> [Input]:
=====
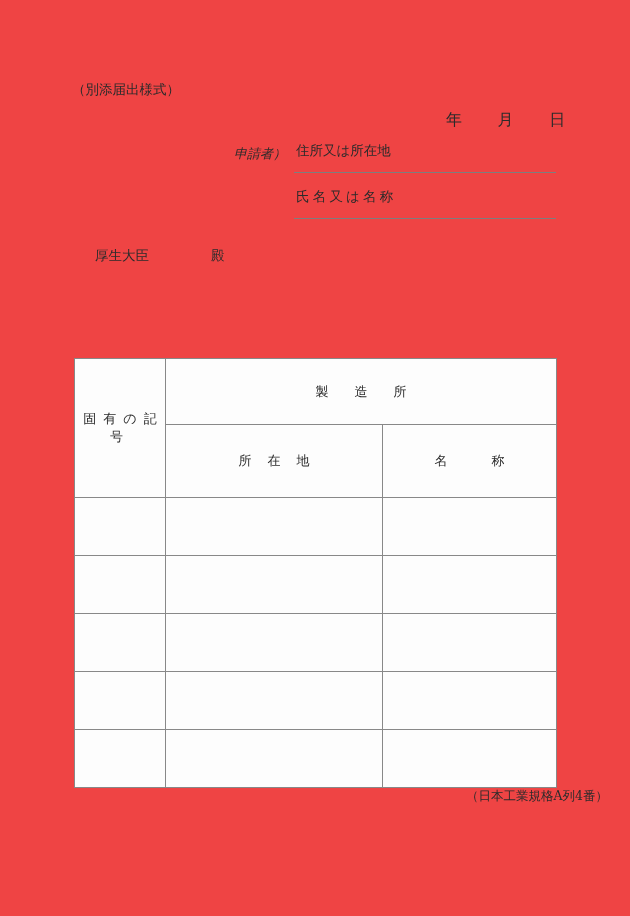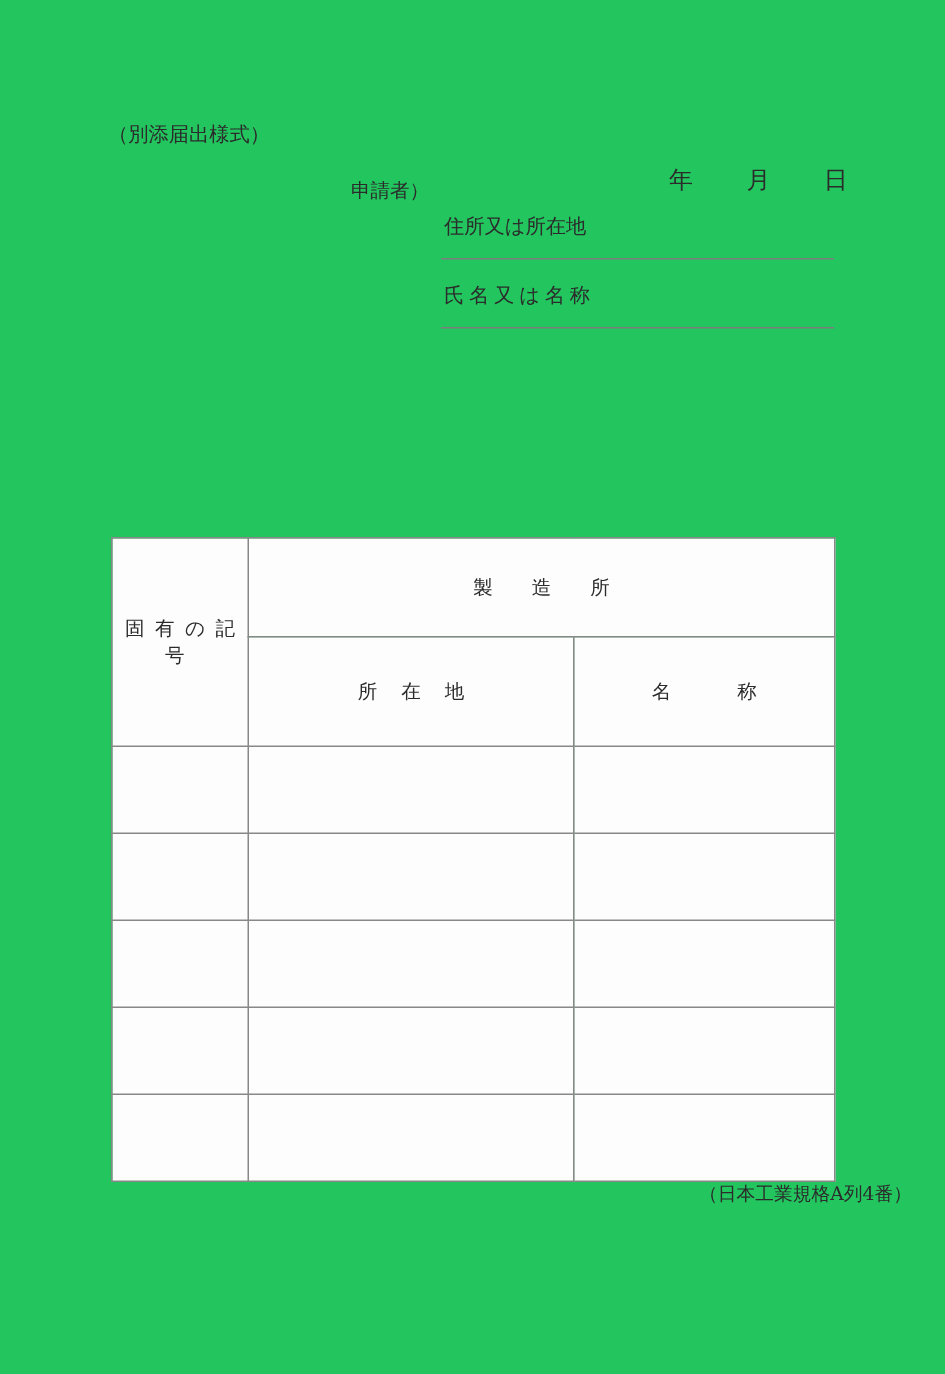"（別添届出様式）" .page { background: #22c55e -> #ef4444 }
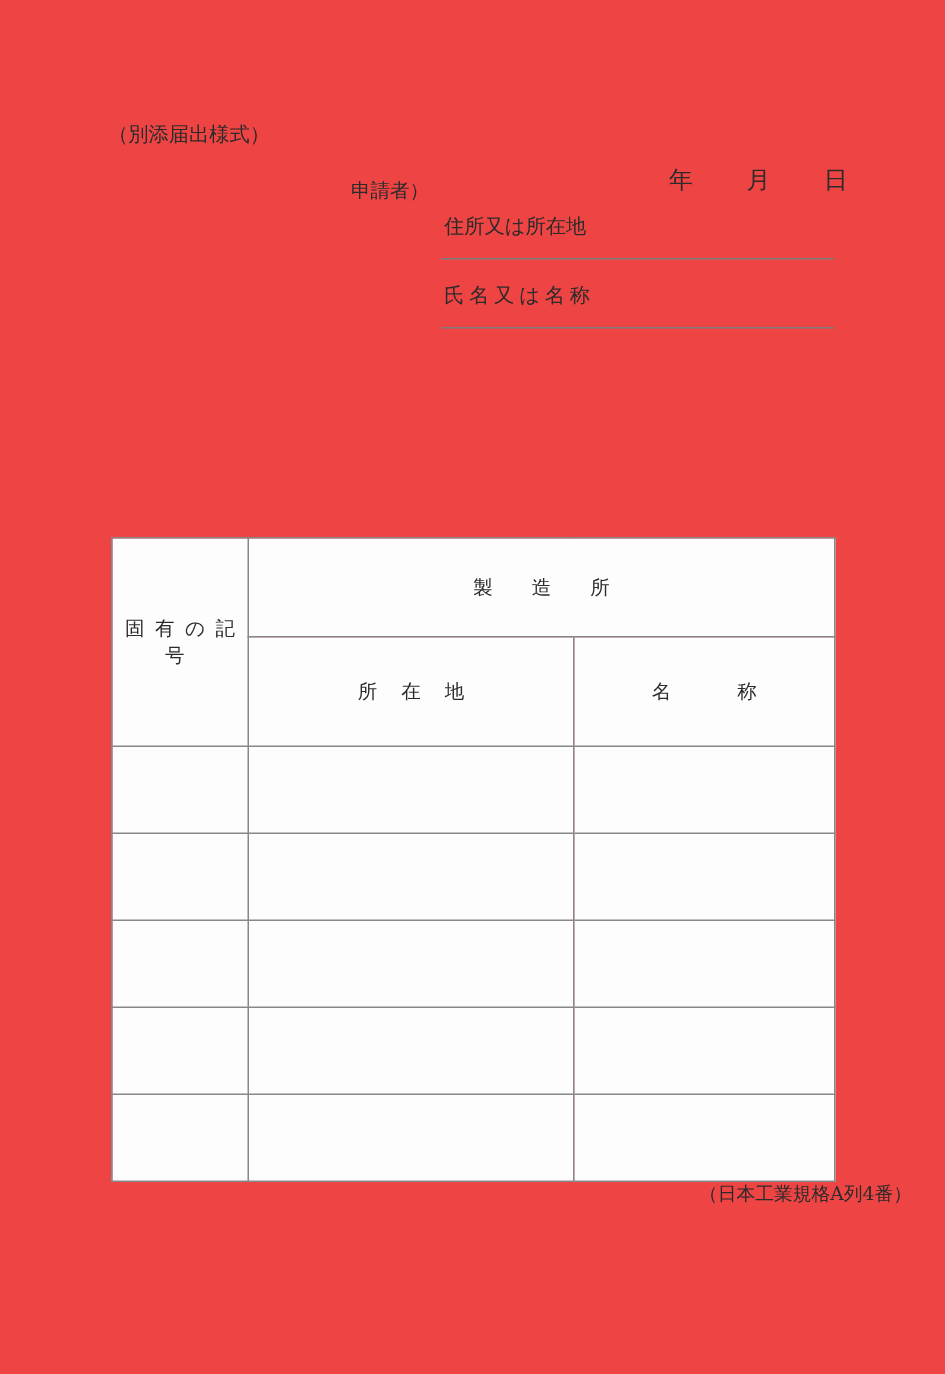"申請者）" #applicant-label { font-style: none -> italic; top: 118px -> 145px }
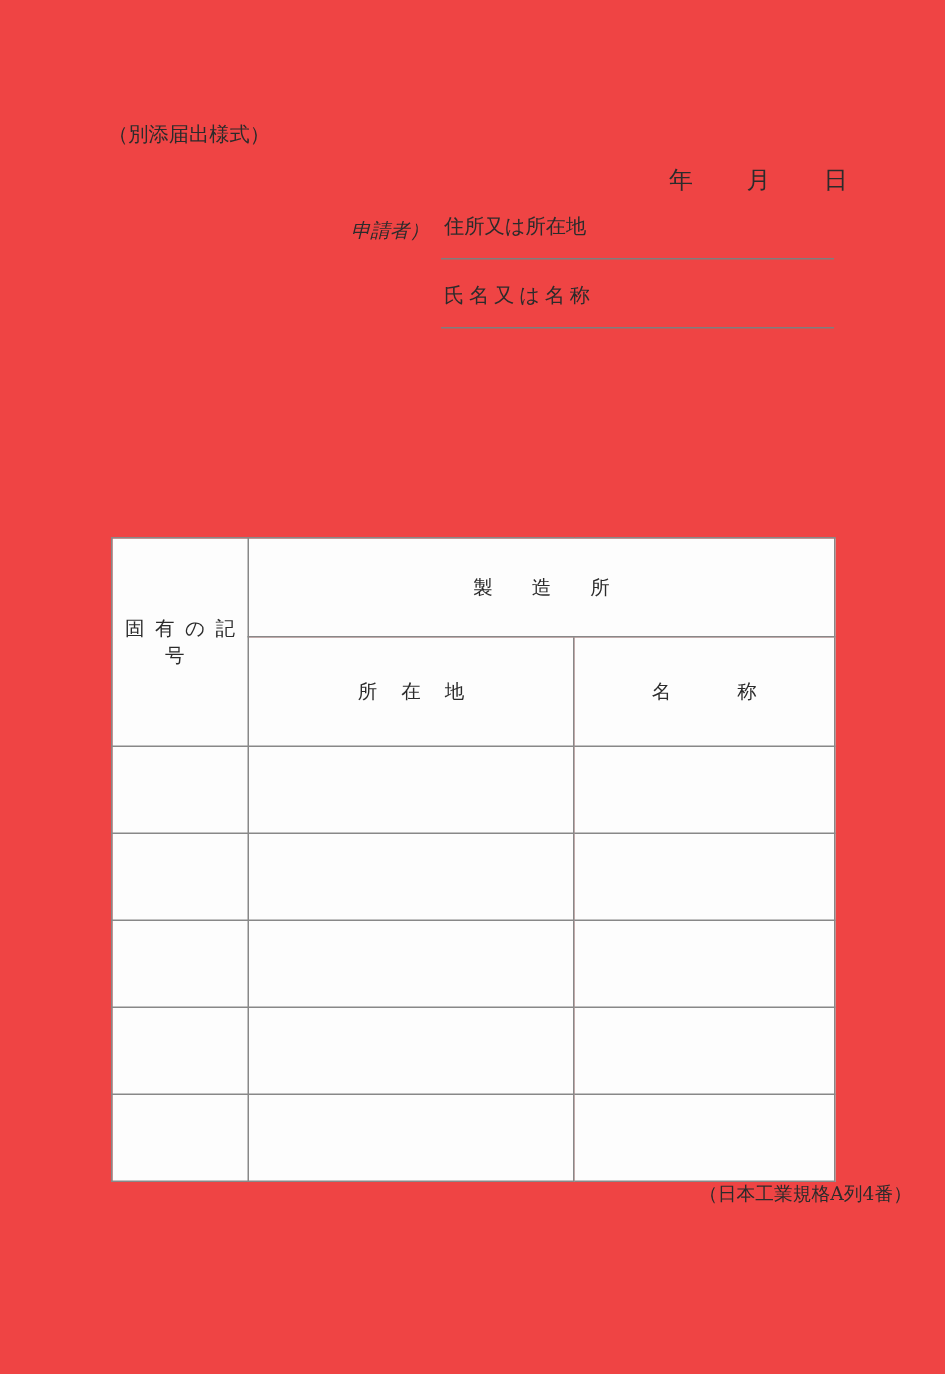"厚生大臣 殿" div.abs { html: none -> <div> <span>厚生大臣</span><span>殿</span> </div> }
=====
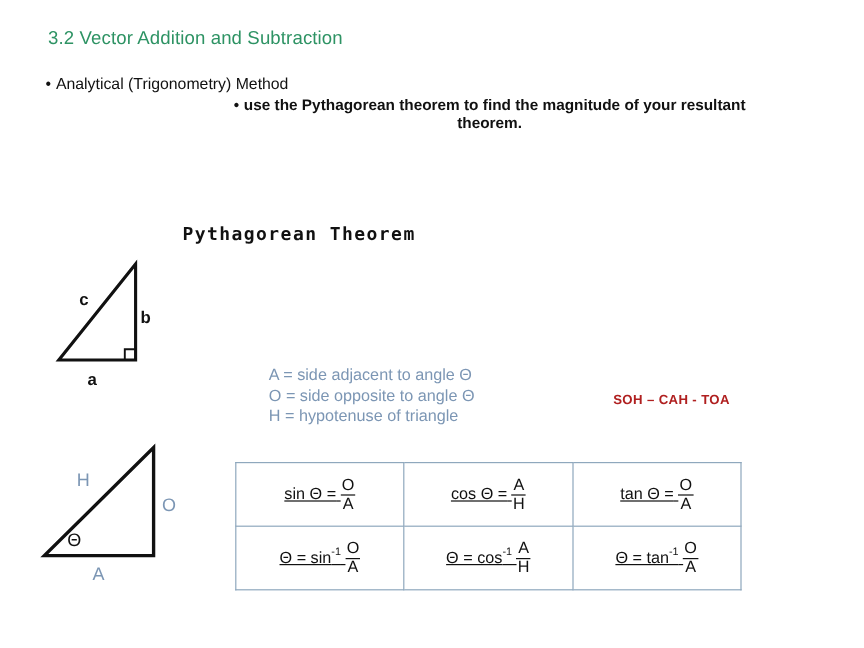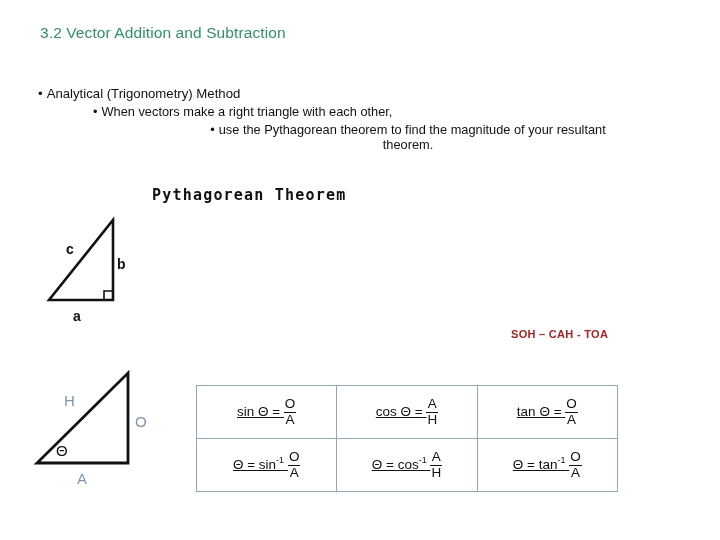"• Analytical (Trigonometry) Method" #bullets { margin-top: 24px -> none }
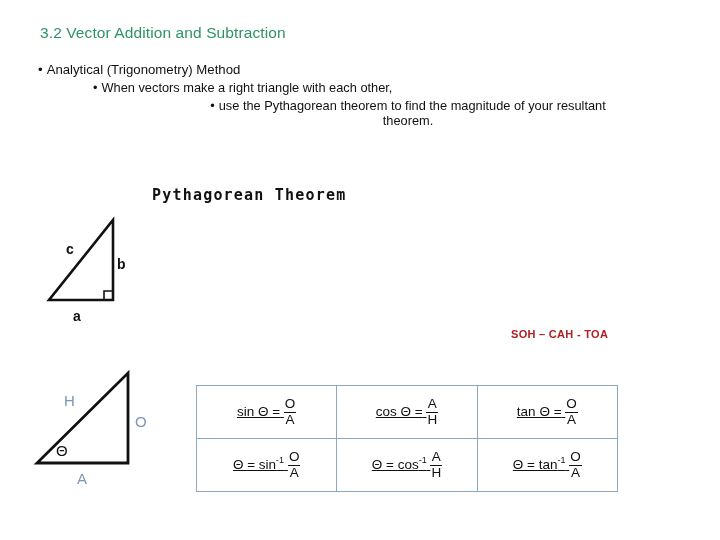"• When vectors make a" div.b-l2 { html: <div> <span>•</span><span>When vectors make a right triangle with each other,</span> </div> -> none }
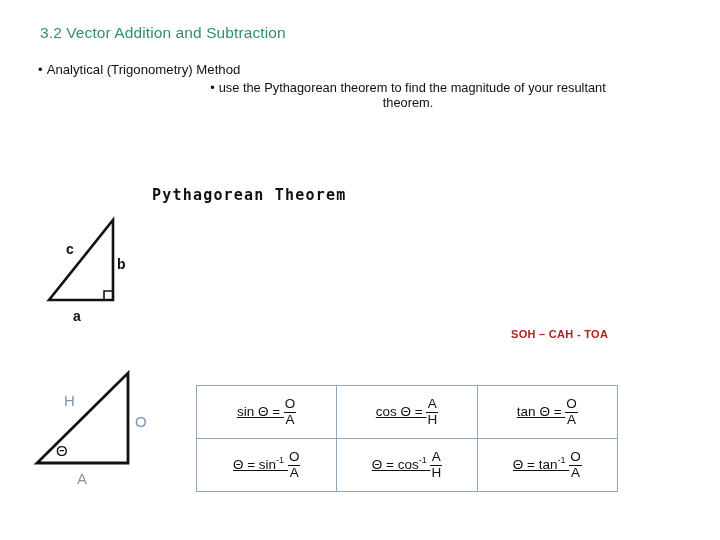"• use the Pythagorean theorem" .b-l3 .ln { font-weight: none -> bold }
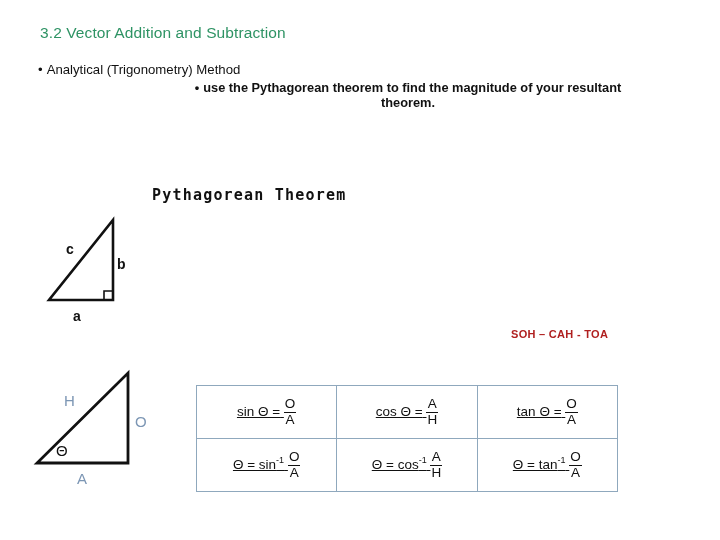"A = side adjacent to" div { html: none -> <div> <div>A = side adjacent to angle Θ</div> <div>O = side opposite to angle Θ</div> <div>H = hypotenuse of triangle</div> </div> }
=====
> [What you need to do]: Take the material above and output only the lines from the one that contains "background: #22c55e ->" through the one that contains "-> <div> <span>厚生大臣</span><span>殿</span>", ends included and images left out.

> [Finished task]:
"（別添届出様式）" .page { background: #22c55e -> #ef4444 }
"申請者）" #applicant-label { font-style: none -> italic; top: 118px -> 145px }
"厚生大臣 殿" div.abs { html: none -> <div> <span>厚生大臣</span><span>殿</span> </div> }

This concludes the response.